ENTRIES SUPPLIED:
____
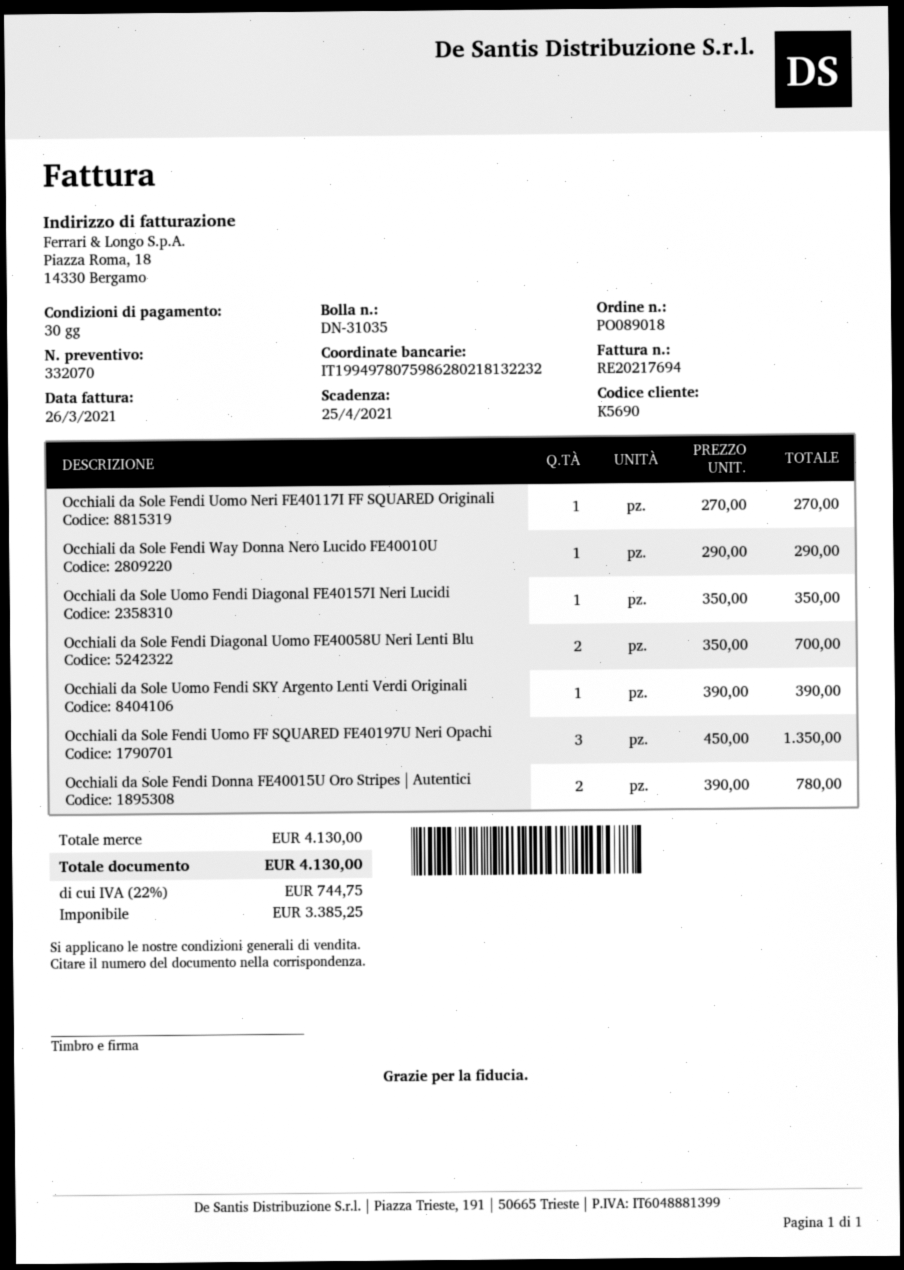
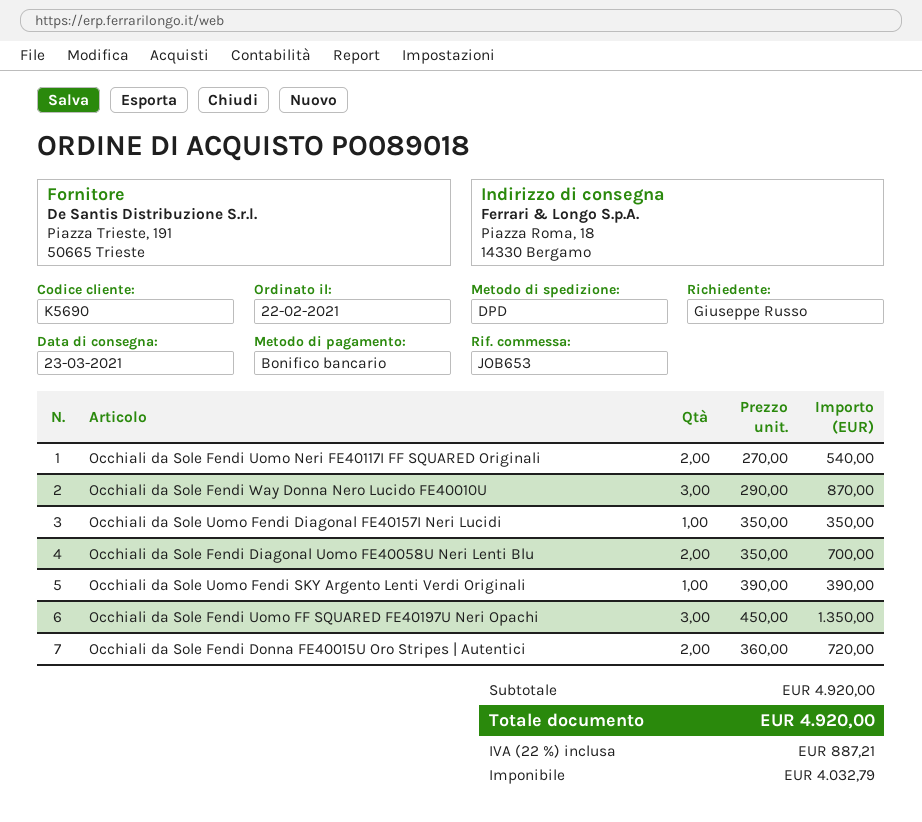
Occhiali da Sole Fendi Uomo Neri FE40117I FF SQUARED Originali: 1 x 270.00 = 270.00 -> 2 x 270.00 = 540.00
Occhiali da Sole Fendi Way Donna Nero Lucido FE40010U: 1 x 290.00 = 290.00 -> 3 x 290.00 = 870.00
Occhiali da Sole Fendi Donna FE40015U Oro Stripes | Autentici: 2 x 390.00 = 780.00 -> 2 x 360.00 = 720.00
subtotal: 4130.00 -> 4920.00
net: 3385.25 -> 4032.79
tax: 22% = 744.75 -> 22% = 887.21
total: 4130.00 -> 4920.00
____
EXERCISE GOAL: When you copy the records above, keep every word exact and drop the pictures.

WRITTEN RESPONSE:
Occhiali da Sole Fendi Uomo Neri FE40117I FF SQUARED Originali: 1 x 270.00 = 270.00 -> 2 x 270.00 = 540.00
Occhiali da Sole Fendi Way Donna Nero Lucido FE40010U: 1 x 290.00 = 290.00 -> 3 x 290.00 = 870.00
Occhiali da Sole Fendi Donna FE40015U Oro Stripes | Autentici: 2 x 390.00 = 780.00 -> 2 x 360.00 = 720.00
subtotal: 4130.00 -> 4920.00
net: 3385.25 -> 4032.79
tax: 22% = 744.75 -> 22% = 887.21
total: 4130.00 -> 4920.00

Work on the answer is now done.